* _RECORDS TO PROCESS_
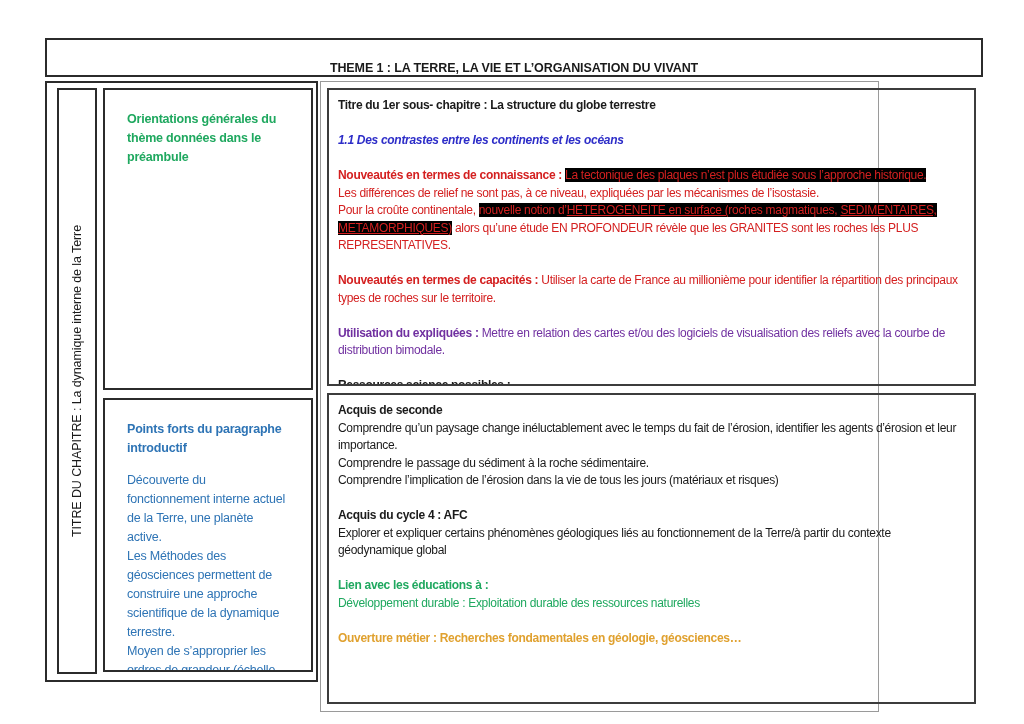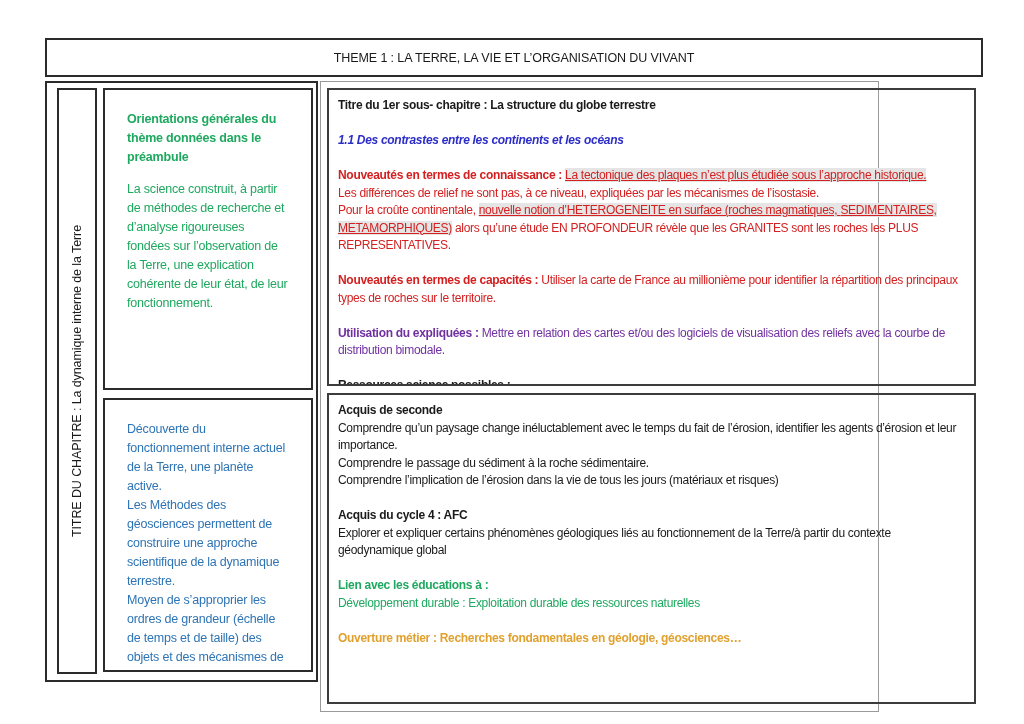--- a/index.html
+++ b/index.html
@@ -11,8 +11,8 @@
   
   #title-box{
     left:45px;top:38px;width:938px;height:39px;
-    border:2px solid #2b2b2b;display:flex;align-items:center;justify-content:center;
-    font-weight:normal;font-size:12.5px;letter-spacing:-0.1px;
+    border:2px solid #2b2b2b;display:flex;align-items:flex-end;justify-content:center;
+    font-weight:bold;font-size:12.5px;letter-spacing:-0.1px;
   }
   #left-group{left:45px;top:81px;width:273px;height:601px;border:2px solid #2b2b2b;}
   #right-group{left:320px;top:81px;width:559px;height:631px;border:1px solid #9a9a9a;}

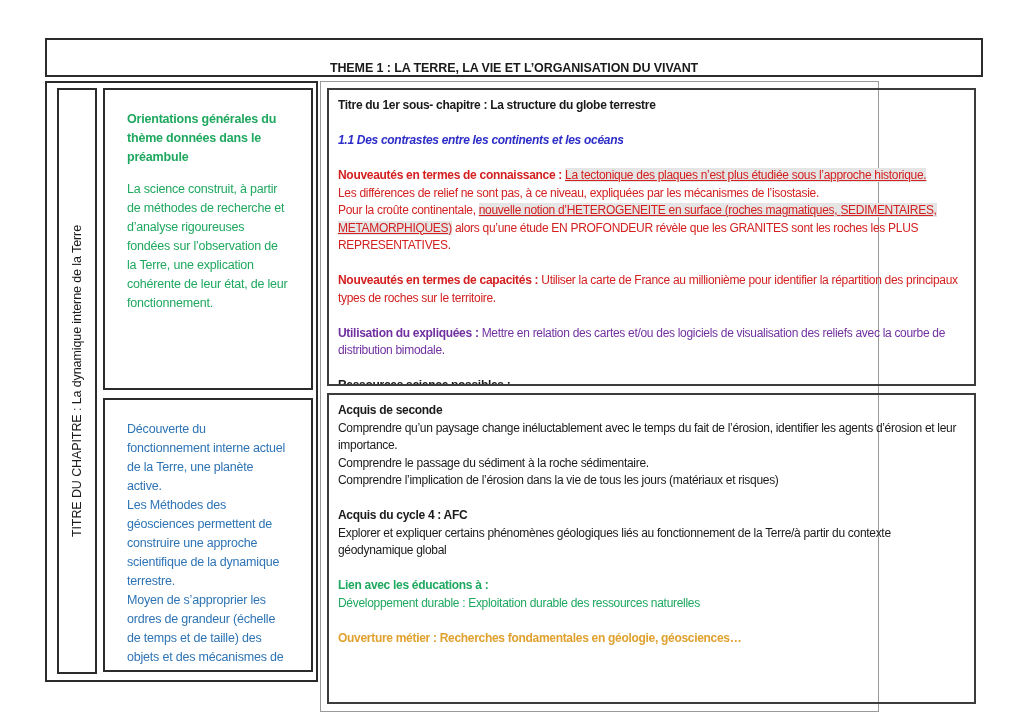--- a/index.html
+++ b/index.html
@@ -47,7 +47,7 @@
   .b{font-weight:bold;}
   .i{font-style:italic;}
   .u{text-decoration:underline;}
-  .hl{background:#e5e5e5;text-decoration:underline;}
+  .hl{background:#000000;}
 </style>
 </head>
 <body>

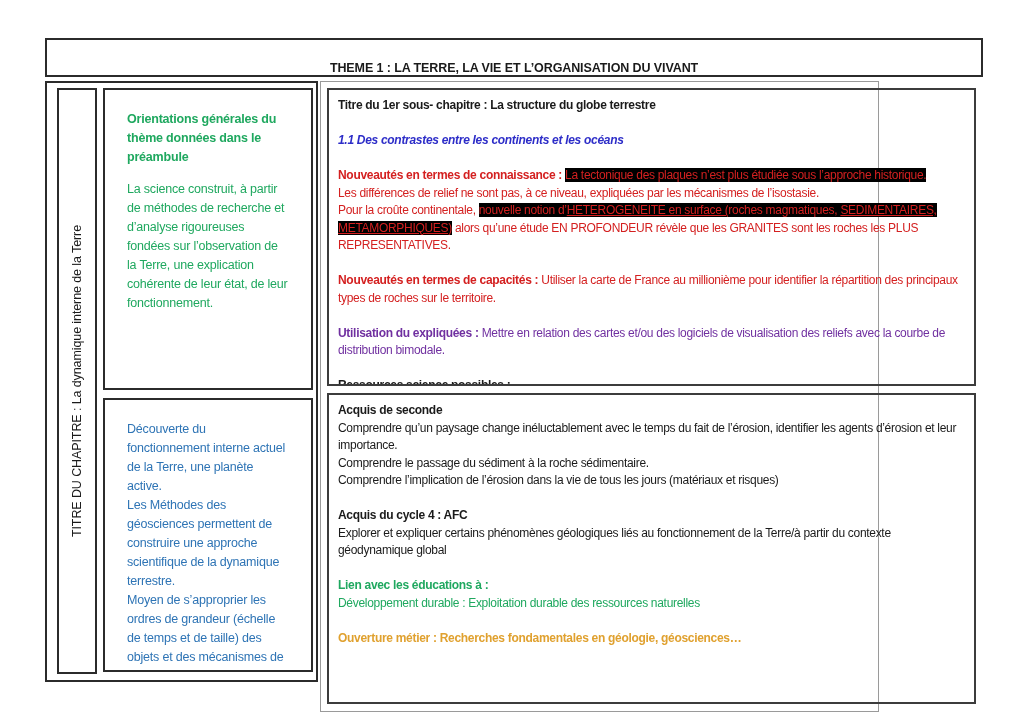--- a/index.html
+++ b/index.html
@@ -63,7 +63,6 @@
 
   <div class="abs" id="orientations-box">
     <p class="tight b" style="color: rgb(31, 168, 95);">Orientations générales du thème données dans le préambule</p>
-    <p style="color: rgb(31, 168, 95);">La science construit, à partir de méthodes de recherche et d’analyse rigoureuses fondées sur l’observation de la Terre, une explication cohérente de leur état, de leur fonctionnement.</p>
   </div>
 
   <div class="abs" id="points-forts-box">

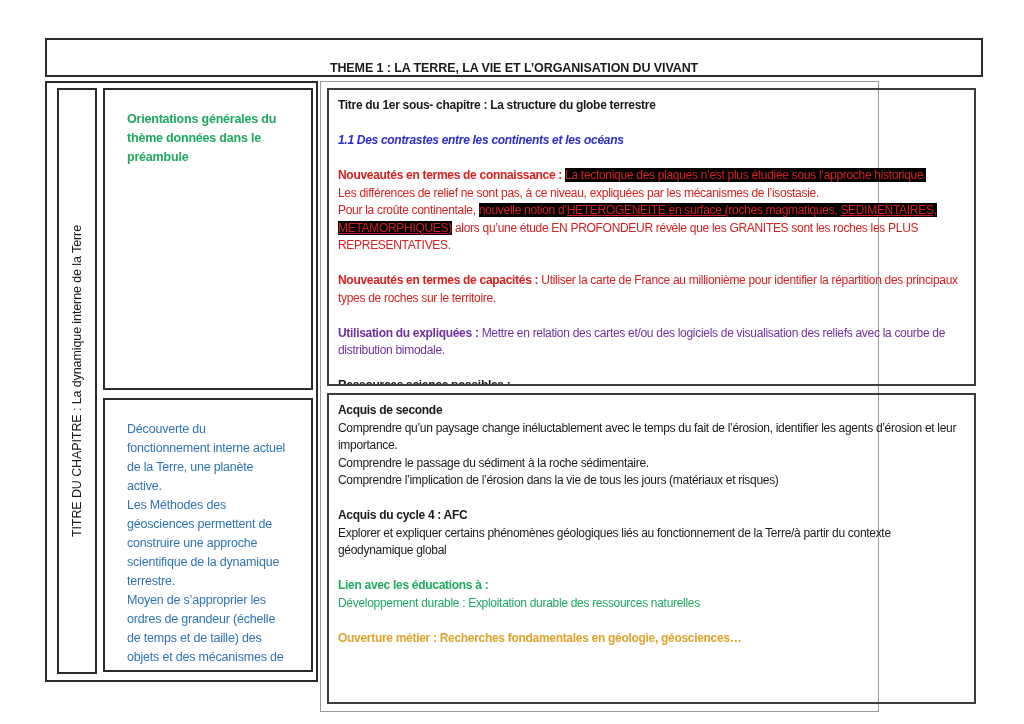--- a/index.html
+++ b/index.html
@@ -66,6 +66,7 @@
   </div>
 
   <div class="abs" id="points-forts-box">
+    <p class="tight b" style="color: rgb(46, 116, 181);">Points forts du paragraphe introductif</p>
     <p><span style="color: rgb(46, 116, 181);">Découverte du fonctionnement interne actuel de la Terre, une planète active.</span><br><span style="color: rgb(46, 116, 181);"> Les Méthodes des géosciences permettent de construire une approche scientifique de la dynamique terrestre.</span><br><span style="color: rgb(46, 116, 181);">Moyen de s’approprier les ordres de grandeur (échelle de temps et de taille) des objets et des mécanismes de la géologie</span></p>
   </div>
 </div>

* _WHAT YOU NEED TO DO_
Retype every entry above exactly, leaving out the pictures.

* _REPLY TO THE TASK_
--- a/index.html
+++ b/index.html
@@ -11,8 +11,8 @@
   
   #title-box{
     left:45px;top:38px;width:938px;height:39px;
-    border:2px solid #2b2b2b;display:flex;align-items:center;justify-content:center;
-    font-weight:normal;font-size:12.5px;letter-spacing:-0.1px;
+    border:2px solid #2b2b2b;display:flex;align-items:flex-end;justify-content:center;
+    font-weight:bold;font-size:12.5px;letter-spacing:-0.1px;
   }
   #left-group{left:45px;top:81px;width:273px;height:601px;border:2px solid #2b2b2b;}
   #right-group{left:320px;top:81px;width:559px;height:631px;border:1px solid #9a9a9a;}

--- a/index.html
+++ b/index.html
@@ -47,7 +47,7 @@
   .b{font-weight:bold;}
   .i{font-style:italic;}
   .u{text-decoration:underline;}
-  .hl{background:#e5e5e5;text-decoration:underline;}
+  .hl{background:#000000;}
 </style>
 </head>
 <body>

--- a/index.html
+++ b/index.html
@@ -63,7 +63,6 @@
 
   <div class="abs" id="orientations-box">
     <p class="tight b" style="color: rgb(31, 168, 95);">Orientations générales du thème données dans le préambule</p>
-    <p style="color: rgb(31, 168, 95);">La science construit, à partir de méthodes de recherche et d’analyse rigoureuses fondées sur l’observation de la Terre, une explication cohérente de leur état, de leur fonctionnement.</p>
   </div>
 
   <div class="abs" id="points-forts-box">

--- a/index.html
+++ b/index.html
@@ -66,6 +66,7 @@
   </div>
 
   <div class="abs" id="points-forts-box">
+    <p class="tight b" style="color: rgb(46, 116, 181);">Points forts du paragraphe introductif</p>
     <p><span style="color: rgb(46, 116, 181);">Découverte du fonctionnement interne actuel de la Terre, une planète active.</span><br><span style="color: rgb(46, 116, 181);"> Les Méthodes des géosciences permettent de construire une approche scientifique de la dynamique terrestre.</span><br><span style="color: rgb(46, 116, 181);">Moyen de s’approprier les ordres de grandeur (échelle de temps et de taille) des objets et des mécanismes de la géologie</span></p>
   </div>
 </div>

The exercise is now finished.